— DIRECTIONS FOR THIS TASK —
The answer must consist of each line of the records below that contains the string "label".

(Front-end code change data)
******

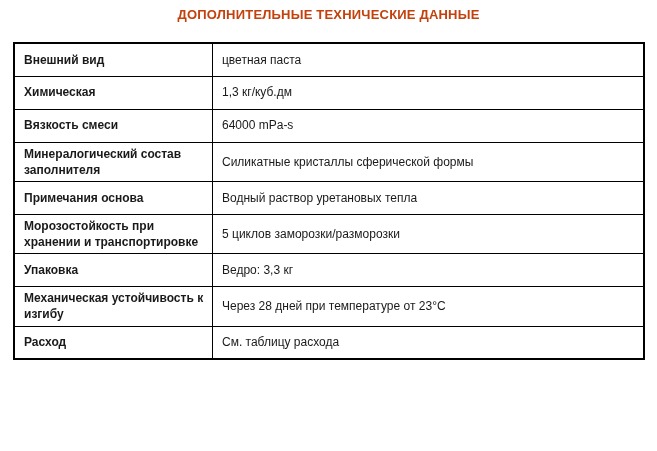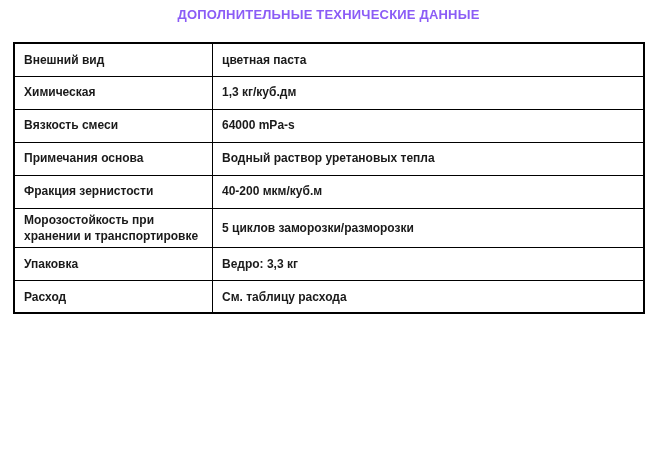--- a/index.html
+++ b/index.html
@@ -25,7 +25,7 @@
     font-size: 13px;
     font-weight: bold;
     letter-spacing: 0.2px;
-    color: #8b5cf6;
+    color: #c2410c;
   }
   table.spec-table {
     position: absolute;

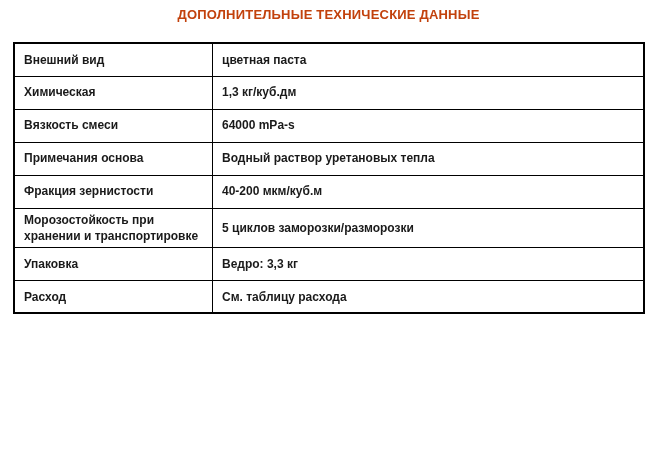--- a/index.html
+++ b/index.html
@@ -54,7 +54,7 @@
     font-weight: bold;
   }
   td.cell-value {
-    font-weight: bold;
+    font-weight: normal;
   }
 </style>
 </head>

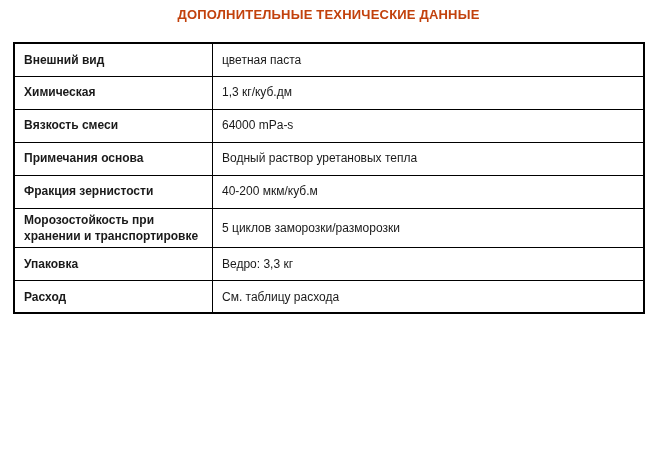--- a/index.html
+++ b/index.html
@@ -79,6 +79,10 @@
         <td class="cell-value">64000 mPa-s</td>
       </tr>
       <tr>
+        <td class="cell-label">Минералогический состав заполнителя</td>
+        <td class="cell-value">Силикатные кристаллы сферической формы</td>
+      </tr>
+      <tr>
         <td class="cell-label">Примечания основа</td>
         <td class="cell-value">Водный раствор уретановых тепла</td>
       </tr>

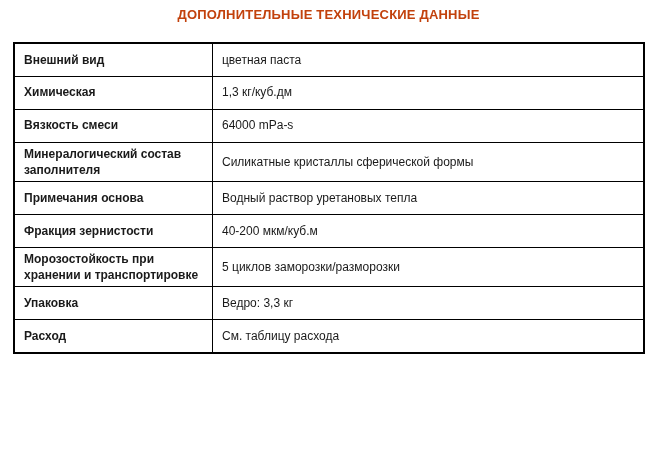--- a/index.html
+++ b/index.html
@@ -87,10 +87,6 @@
         <td class="cell-value">Водный раствор уретановых тепла</td>
       </tr>
       <tr>
-        <td class="cell-label">Фракция зернистости</td>
-        <td class="cell-value">40-200 мкм/куб.м</td>
-      </tr>
-      <tr>
         <td class="cell-label">Морозостойкость при хранении и транспортировке</td>
         <td class="cell-value">5 циклов заморозки/разморозки</td>
       </tr>

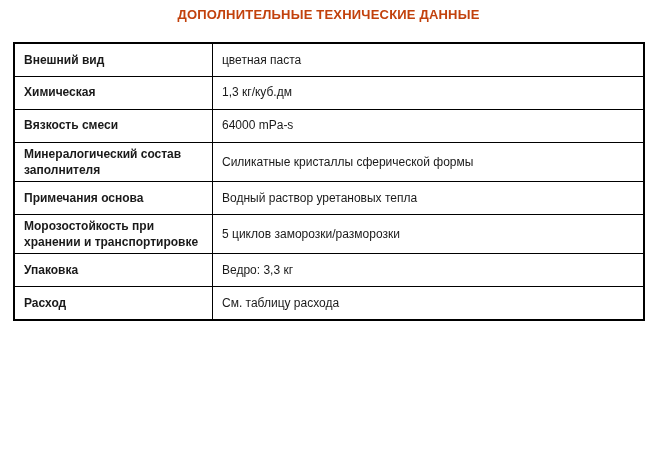--- a/index.html
+++ b/index.html
@@ -95,6 +95,10 @@
         <td class="cell-value">Ведро: 3,3 кг</td>
       </tr>
       <tr>
+        <td class="cell-label">Механическая устойчивость к изгибу</td>
+        <td class="cell-value">Через 28 дней  при температуре от 23°С</td>
+      </tr>
+      <tr>
         <td class="cell-label">Расход</td>
         <td class="cell-value">См. таблицу расхода</td>
       </tr>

******

— OUTPUT OF THE TASK —
+        <td class="cell-label">Минералогический состав заполнителя</td>
         <td class="cell-label">Примечания основа</td>
-        <td class="cell-label">Фракция зернистости</td>
         <td class="cell-label">Морозостойкость при хранении и транспортировке</td>
+        <td class="cell-label">Механическая устойчивость к изгибу</td>
         <td class="cell-label">Расход</td>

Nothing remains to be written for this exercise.